WristWorld: Generating Wrist-Views via 4D World Models for Robotic Manipulation
Zezhong Qian, Xiaowei Chi, Yuming Li, Shizun Wang, Zhiyuan Qin, Xiaozhu Ju, Sirui Han, Shanghang Zhang
TL;DR
WristWorld tackles the scarcity of wrist-view data in robotic manipulation by proposing a two-stage 4D Generative World Model that converts anchor-view observations into wrist-view videos. The Reconstruction stage extends VGGT with a WristHead to estimate wrist poses and 4D geometry under a Spatial Projection Consistency loss, while the Generation stage uses a diffusion-based generator conditioned on these projections and CLIP-encoded semantics to synthesize temporally coherent wrist views. Experiments on Droid, Calvin, and Franka Panda demonstrate state-of-the-art wrist-view generation with superior spatial/temporal fidelity and yield tangible VLA gains (e.g., Calvin Avg Len +3.81% and 42.4% anchor–wrist gap reduction). WristWorld also plugs into single-view world models to enrich perception and control without additional wrist data, offering a scalable path to multi-view robotics training.
Abstract
Wrist-view observations are crucial for VLA models as they capture fine-grained hand-object interactions that directly enhance manipulation performance. Yet large-scale datasets rarely include such recordings, resulting in a substantial gap between abundant anchor views and scarce wrist views. Existing world models cannot bridge this gap, as they require a wrist-view first frame and thus fail to generate wrist-view videos from anchor views alone.

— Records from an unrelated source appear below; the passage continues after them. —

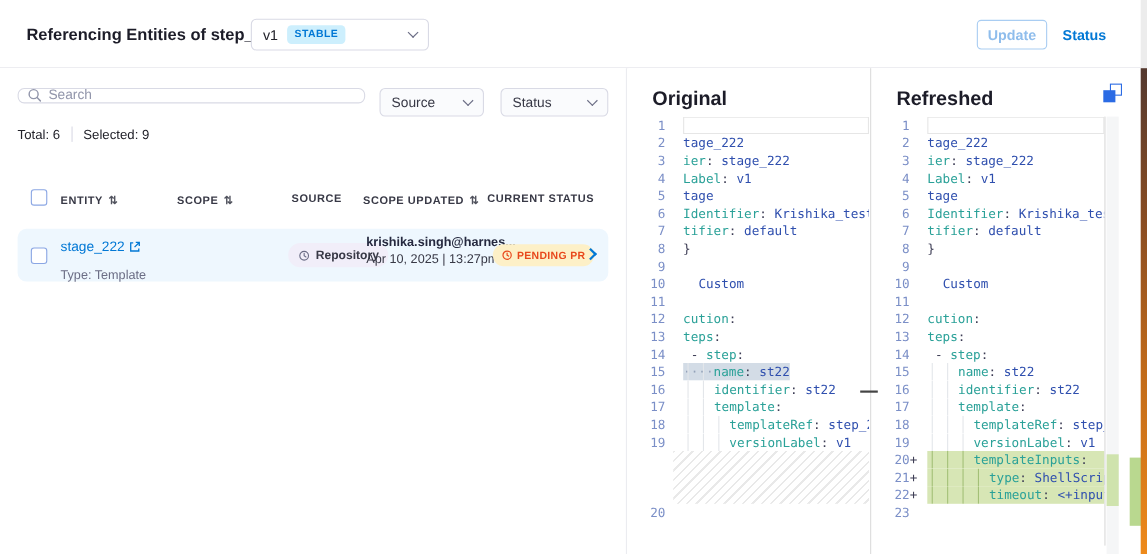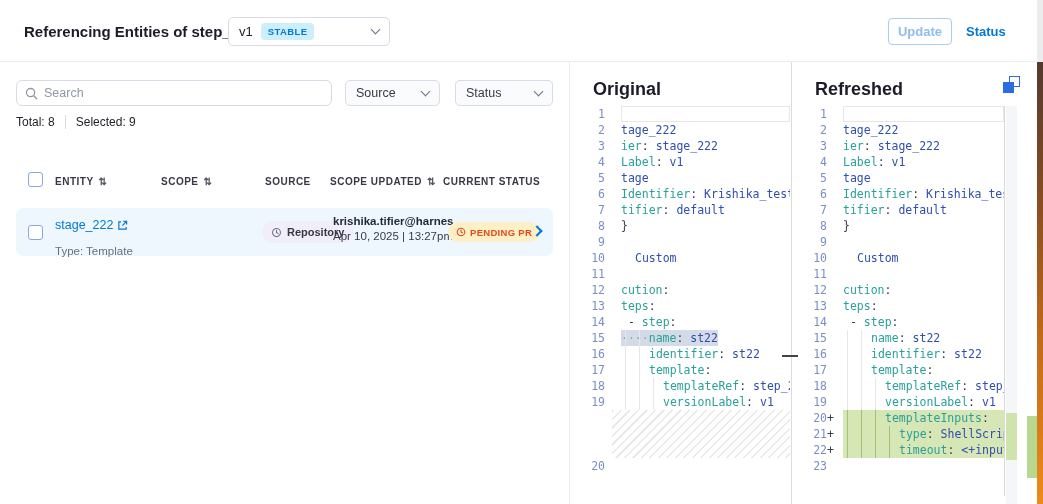"Search" .searchbox { align-items: center -> flex-end; height: 26px -> 14px }
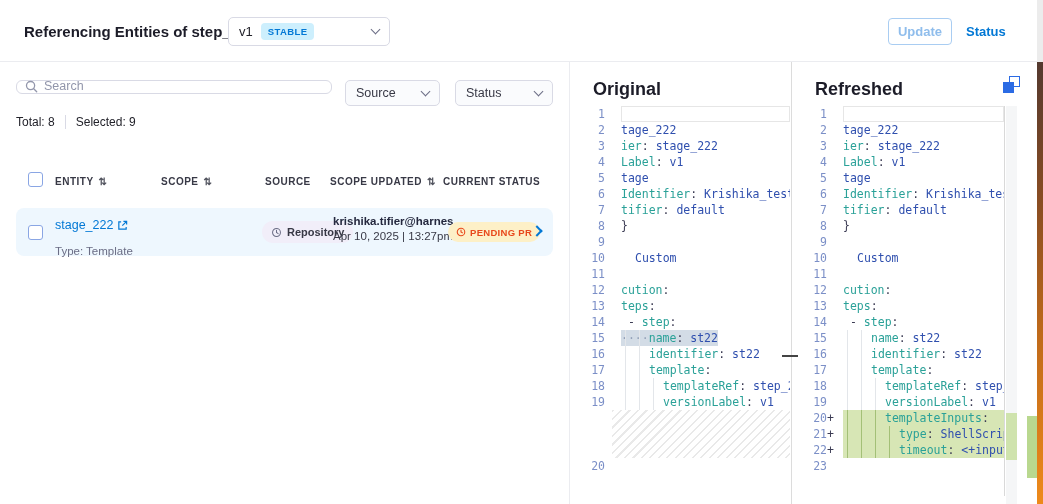"Total: 8" span { text: 8 -> 6 }
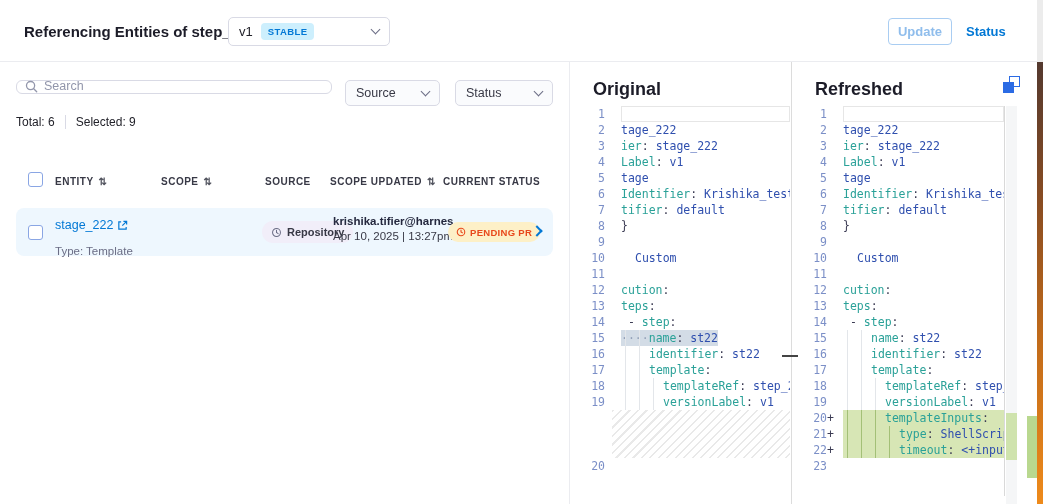"krishika.tifier@harnes..." div.upd-by { text: krishika.tifier@harnes -> krishika.singh@harnes }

Amid this gap, recent visual geometry models such as VGGT emerge with geometric and cross-view priors that make it possible to address extreme viewpoint shifts. Inspired by these insights, we propose WristWorld, the first 4D world model that generates wrist-view videos solely from anchor views. WristWorld operates in two stages: (i) Reconstruction, which extends VGGT and incorporates our Spatial Projection Consistency (SPC) Loss to estimate geometrically consistent wrist-view poses and 4D point clouds; (ii) Generation, which employs our video generation model to synthesize temporally coherent wrist-view videos from the reconstructed perspective. Experiments on Droid, Calvin, and Franka Panda demonstrate state-of-the-art video generation with superior spatial consistency, while also improving VLA performance, raising the average task completion length on Calvin by 3.81% and closing 42.4% of the anchor-wrist view gap.